Attention on US Growth Data in Global Markets

Next week, the focus has turned to the US growth and Personal Consumption Expenditures (PCE) price index data to be announced in the USA.
While the fight against inflation continues under recession concerns worldwide, the potential impacts of tariffs imposed by President Trump on the economy last week continued to influence market direction. The Fed, on Wednesday, kept the policy rate unchanged at 4.25-4.50 percent as expected. Fed Chair Powell mentioned that tariffs could slow down progress in fighting inflation, and Trump’s call for a rate cut through social media raised concerns about a potential disagreement between Trump and the Fed leadership in the future. The Fed’s decision to keep its predictions regarding the federal funds rate unchanged indicated the possibility of two rate cuts this year, while it was reported that the unemployment rate stabilized at a low level in recent months, and labor market conditions remained robust. The statement noted that inflation continued to stay somewhat higher. Additionally, in the announcement stating that the balance sheet reduction pace would be slowed down, it was mentioned that the Committee would reduce the monthly cap on Treasury securities redemption from $25 billion to $5 billion starting from April and keep the monthly cap on mortgage-backed securities at $35 billion.

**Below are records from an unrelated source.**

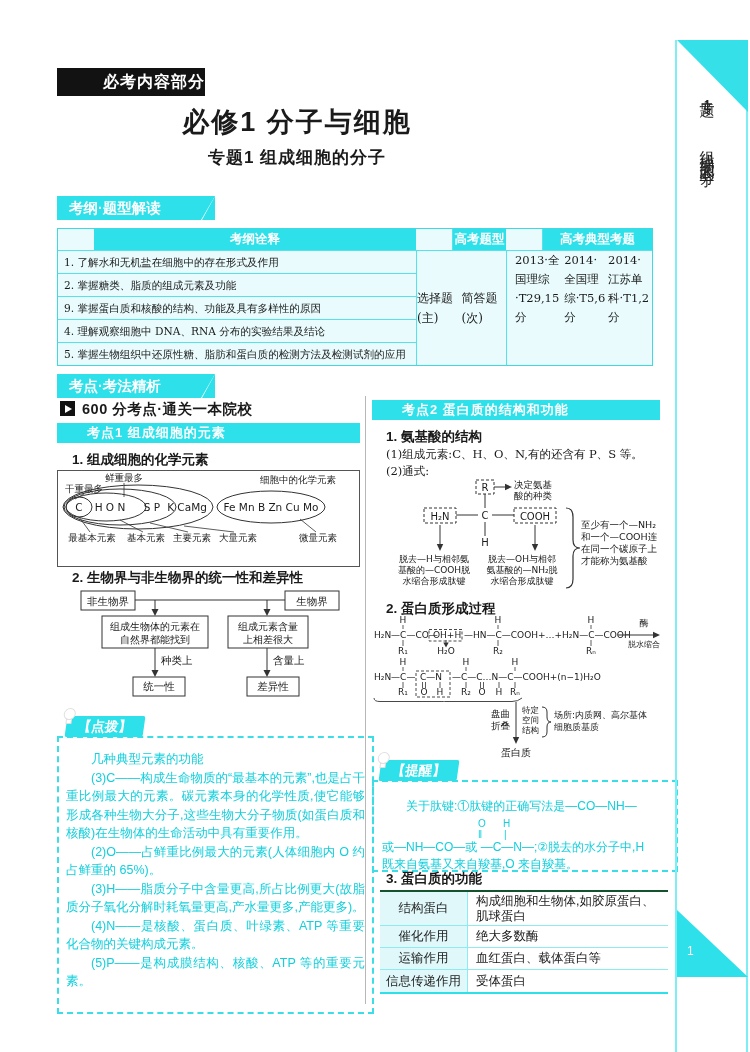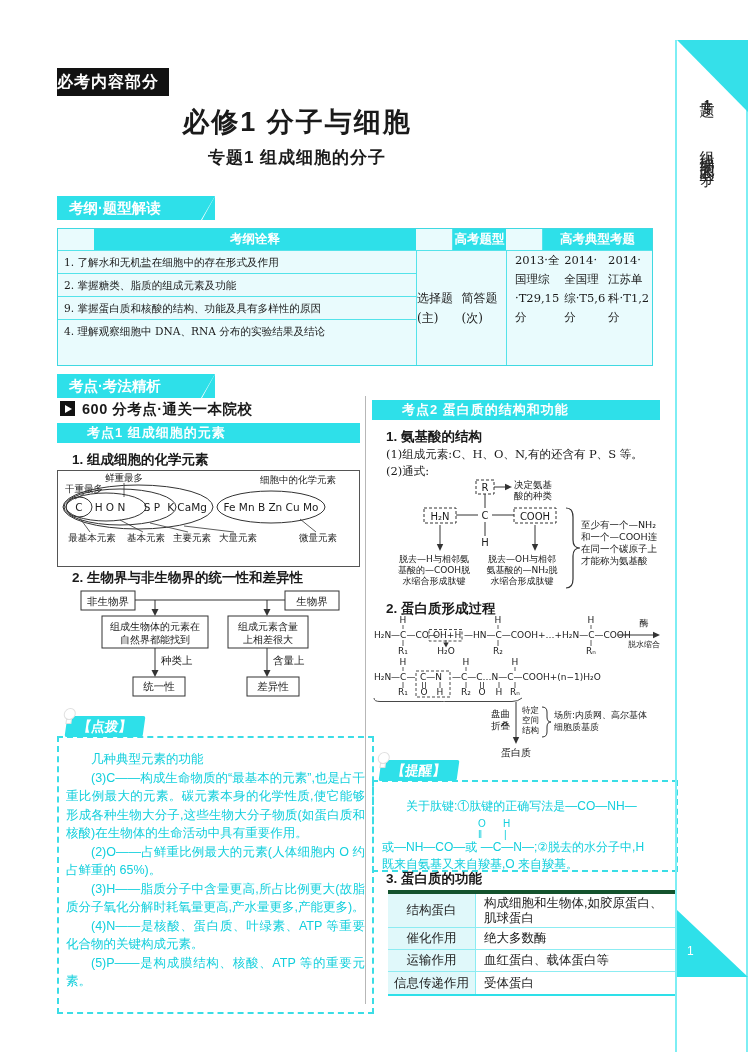--- a/index.html
+++ b/index.html
@@ -6,8 +6,8 @@
     font-family:"Liberation Sans",sans-serif;color:#1a1a1a;}
   .abs{position:absolute;}
   
-  .black-tag{left:57px;top:68px;width:112px;height:28px;background:#121212;color:#fff;
-    font-size:16px;font-weight:bold;line-height:28px;text-align:left;letter-spacing:1px;}
+  .black-tag{left:57px;top:68px;width:148px;height:28px;background:#121212;color:#fff;
+    font-size:16px;font-weight:bold;line-height:28px;text-align:right;letter-spacing:1px;}
   .title{left:57px;top:104px;width:480px;text-align:center;font-size:27px;font-weight:bold;letter-spacing:2px;}
   .subtitle{left:57px;top:146px;width:480px;text-align:center;font-size:17px;font-weight:bold;letter-spacing:1px;}
   .banner{height:24px;background:#2ee0e9;color:#fff;font-size:14.5px;font-weight:bold;

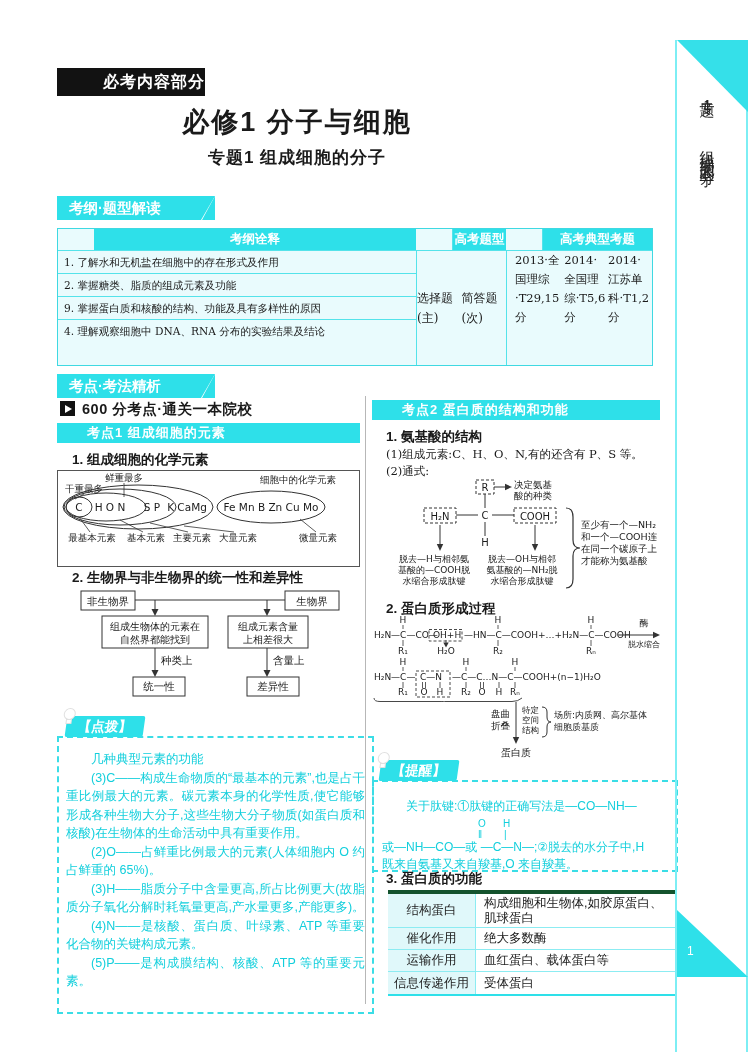--- a/index.html
+++ b/index.html
@@ -86,6 +86,7 @@
   <div class="c" style="grid-row:3">2. 掌握糖类、脂质的组成元素及功能</div>
   <div class="c" style="grid-row:4">9. 掌握蛋白质和核酸的结构、功能及具有多样性的原因</div>
   <div class="c" style="grid-row:5">4. 理解观察细胞中 DNA、RNA 分布的实验结果及结论</div>
+  <div class="c" style="grid-row:6">5. 掌握生物组织中还原性糖、脂肪和蛋白质的检测方法及检测试剂的应用</div>
   <div class="merge vline" style="grid-column:2">
     <span>选择题(主)</span>
     <span>简答题(次)</span>

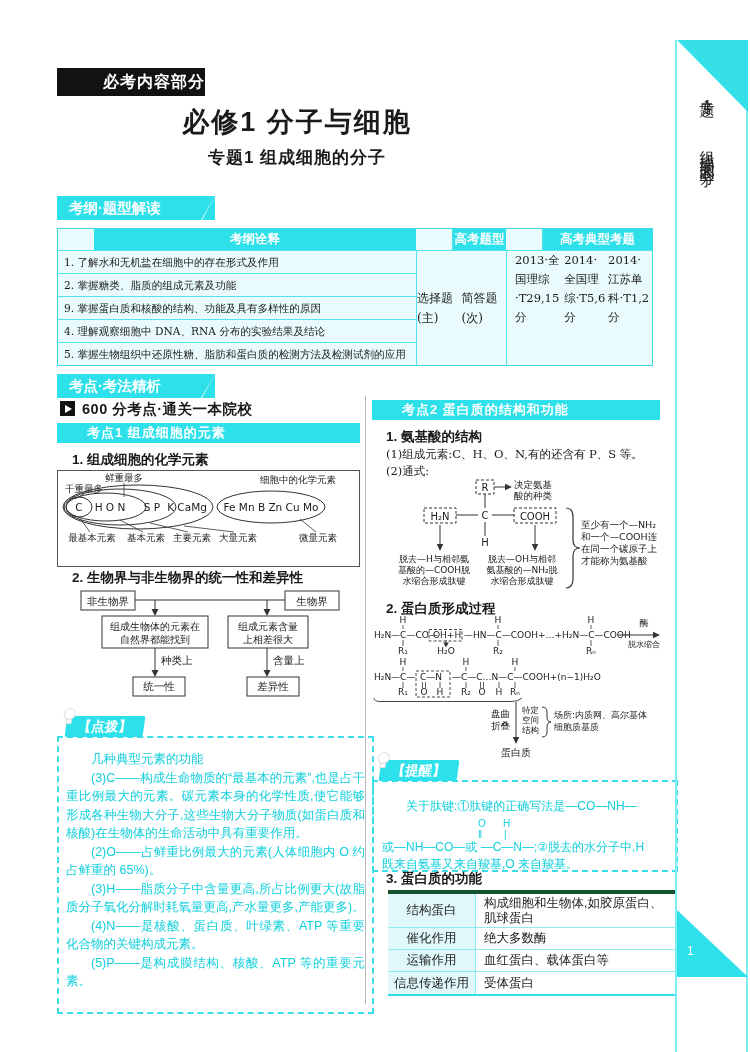--- a/index.html
+++ b/index.html
@@ -45,8 +45,8 @@
   .struct{position:relative;margin-top:24px;white-space:nowrap;}
   .struct .mk{position:absolute;font-size:10px;}
   
-  .t2{left:388px;top:890px;width:288px;display:grid;grid-template-columns:88px 1fr;
-    grid-template-rows:34px 22px 22px 22px;border-top:4px solid #14532d;border-bottom:2px solid #2ee0e9;}
+  .t2{left:380px;top:890px;width:288px;display:grid;grid-template-columns:88px 1fr;
+    grid-template-rows:34px 22px 22px 22px;border-top:2px solid #14532d;border-bottom:2px solid #2ee0e9;}
   .t2 .k{background:#e0f8fa;display:flex;align-items:center;justify-content:center;font-size:12.5px;
     color:#222;border-bottom:1px solid #8cecf2;border-right:1px solid #8cecf2;white-space:nowrap;}
   .t2 .v{display:flex;align-items:center;font-size:12.5px;padding:0 4px 0 8px;line-height:15px;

WILL THE FED CUT RATES? Following these developments, the likelihood of the Fed cutting rates in June was priced at 89 percent in the money markets, while predictions that the Bank would cut a total of 2 rates this year remained strong. Analysts suggested that next week’s growth and personal consumption expenditures price index data to be announced in the country could cause changes in the aforementioned pricings, pointing out that the expectation was for the US economy to show a 2.3 percent growth in the 4th quarter. Moreover, on Friday, Trump’s indication that tariffs could be “flexible” and his statement that they were open to negotiations on customs duties with China supported the stock markets. Last week, contacts between the US and Russia to end the Russia-Ukraine conflict created some optimism to a limited extent. Trump emphasized in his statement on the matter that his phone call with Russian President Putin went very well and productively, using the words, “We agreed immediately on an immediate ceasefire in all areas of energy and infrastructure.”
“TOO MUCH UNCERTAINTY” While Fed officials’ statements were being closely followed, New York Fed President John Williams pointed out that there was currently too much uncertainty in the economy and politics, indicating that many different economic scenarios were possible. Williams stressed that the Fed was not in a hurry to make its next monetary policy decision and noted that predicting the outlook had become more challenging. Chicago Fed President Austan Goolsbee reported that there was significant concern among business circles, stating that projects and investment expenditures were expected to wait until tariffs and other fiscal policies were resolved. Additionally, last week, the Organisation for Economic Co-operation and Development (OECD) published the Mid-term Economic Outlook Report titled “Guidance in Uncertainty”. The institution lowered its forecast for global economic growth for this year by a downward revision of 0.1 percent to 3.1 percent, while it estimated that global economic growth would be 3 percent in 2026. The report predicted that growth in the US, at 2.2 percent this year, would slow to 1.6 percent in 2026.
BUYING DOMINATES IN THE MARKETS As a bullish trend prevailed in the bond markets, the US 10-year Treasury bond yield ended the week at 4.25 percent, recording a decrease of approximately 10 basis points. The dollar index, which fell to 103.